Cette étape nous a permis de profiter de l’effet “machine à laver”, Bellegaff étant ballotté par moments dans tous les sens, la mer venant parfois d’une autre direction que le vent... Et dans ces moments, le voyage prend une grosse dimension mentale, il faut tenir, assumer aussi son choix et ce mode de transport bien peu confortable!
Heureusement la mer s’est calmée le deuxième jour et à part quelques moments chauds sur la fin, les conditions ont tout de même été assez agréables (c’est le capitaine qui parle...).
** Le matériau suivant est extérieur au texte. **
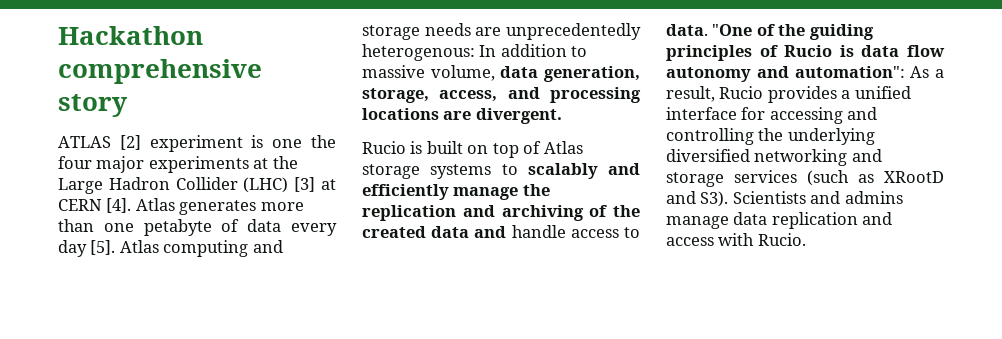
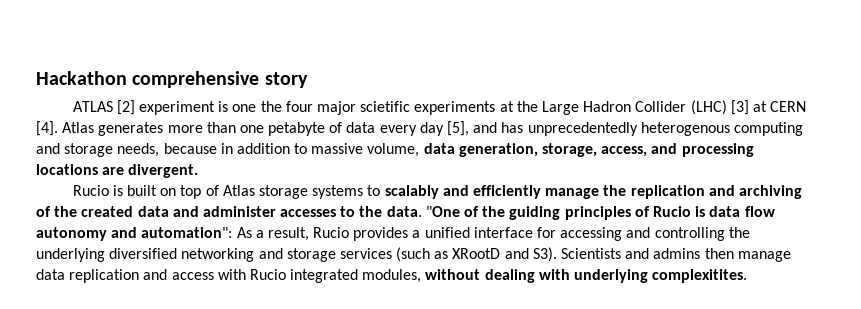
(145, 164) none -> [360,101,411,112] scietific
[90,240,283,257] [362,23,641,40] [362,44,497,61] [5]. Atlas computing and storage needs are unprecedentedly heterogenous: In -> [447,121,803,136] [36,143,233,157] [5], and has unprecedentedly heterogenous computing and storage needs, because in
[511,225,640,238] handle access to -> [202,206,383,217] administer accesses to the
(903, 197) none -> [704,248,734,259] then
[757,233,806,246] Rucio. -> [249,269,748,283] Rucio integrated modules, without dealing with underlying complexitites.

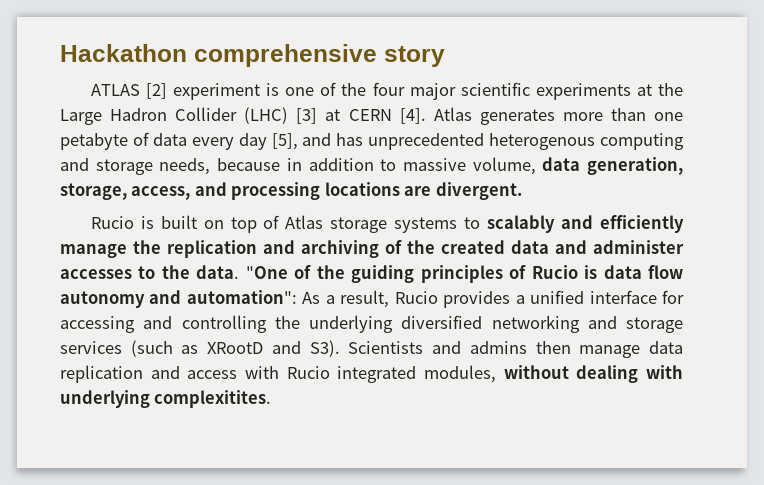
(257, 108) none -> [320,82,337,96] of
[360,101,411,112] scietific -> [460,82,530,96] scientific
[527,122,638,136] unprecedentedly -> [368,133,485,150] unprecedented

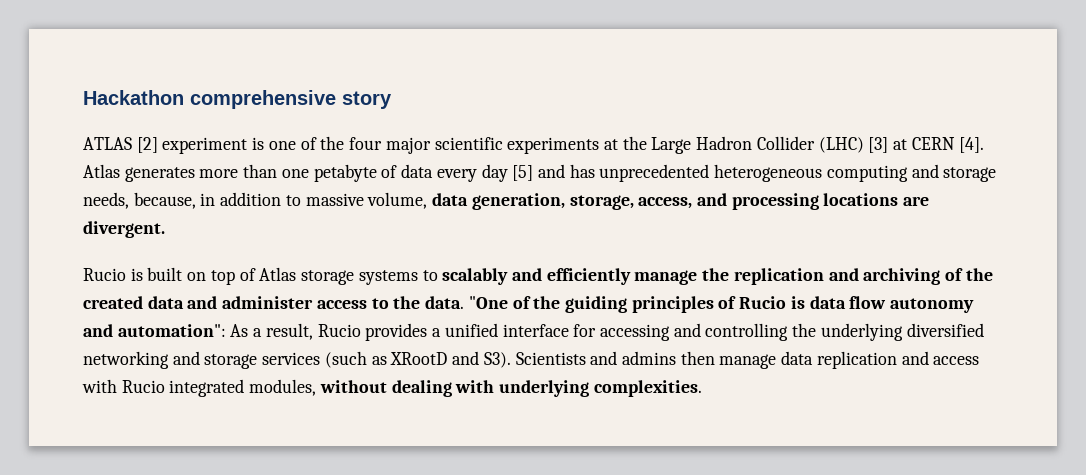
[271,133,298,150] [5], -> [512,165,534,181] [5]
[489,133,596,150] heterogenous -> [714,164,823,182] heterogeneous
[217,158,281,171] because -> [133,192,196,209] because,
[60,269,132,279] accesses -> [316,300,367,309] access
[154,390,272,408] complexitites. -> [593,380,702,397] complexities.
Cette traversée nous a réservé quelques bonnes surprise : après avoir rapidement perdu de vue le voilier avec lequel nous étions parti, nous l’avons retrouvé 48h plus tard en plein océan! Quel bonheur de se parler par la VHF, prendre des nouvelles, savoir qu’eux aussi en ont bavé même si leur bateau pèse deux fois le nôtre!! Et la troisième nuit, à 5h du matin, Cat sur le pont et le capitaine au dodo, la VHF se met à fonctionner, un cargo nous appelle!! “This is motor vessel Manfred Durantd, i’m calling the sailing ship position 33°00N / 18°00W, do you copy?” Branle bas de combat sur Bellegaff, on nous attaque??!! Ouf non, pas de route de collision, juste un énorme porte conteneur tout proche de nous qui voulait taper la discut!! Des moments comme ça, ça a l’air de rien pour des terriens mais quand on est au large, ça fait vraiment chaud au coeur, même à 5h du mat!!
Nous sommes arrivés fourbus à Porto Santo mais vraiment heureux de toucher terre! En discutant avec les autres équipages, notamment les jeunes, on se rend compte que l’on trouve tous que ces traversées sont plus difficiles que l’on pensait! Certains vont même passer l’hivers au Canaries sans aller jusqu’aux antilles! On vous rassure, on continue mais il y a une grosse négociation qui commence pour la traversée retour!
Notre escale à Porto Santo a duré trois jours. C’est une île relativement petite, aride et complètement pelée! Mais le petit truc en plus, c’est une plage de huit kilomètres de long, une plage de sable fin, une plage s’étalant au bord d’une mer calme au possible, le rêve! Et en plus, chose qui ne nous était pas arrivée depuis le départ, l’eau est à 23°C!! C’est pas beautiful ça??
Nous avons également sacrifié à l’attraction touristique de l’île : le tour de Porto Santo en bus décapotable! On peut dire maintenant qu’on “a fait” Porto Santo, tellement ce mode de visite est expéditif! Et on s’est vraiment sentis jeunes pendant le trajet (en ajoutant nos âges ont devait atteindre la moyenne d’âge des passagers...)!
Nous avons également eu la surprise de retrouver un couple qui avait participé à notre formation médicale, il y a 3 mois, à Paris! Il s’étaient enchaînés 8 jours de navigation depuis Valence en Espagne, dans des conditions parfois “rock’n roll”...! On les a malheureusement laissé à Porto Santo mais on est sûr qu’on les retrouvera plus tard, au hasard des mouillages!
On commence d’ailleurs à se faire un petit réseau avec les autres bateaux de voyage qui réalisent pour l’instant le même parcours que nous jusqu’au Cap Vert (ensuite, certains descendront vers le Brésil, d’autre continueront vers Panama et d’autres enfin rentreront en Europe!...). On trouve une sorte de communauté, il est très facile d’entrer en contact avec les gens de quelque nationalité qu’il soient, on bavarde sur les quais, on échange les bons plans, les météo... Bref, on retrouve les rapports humains qui nous manquaient tellement au début du voyage!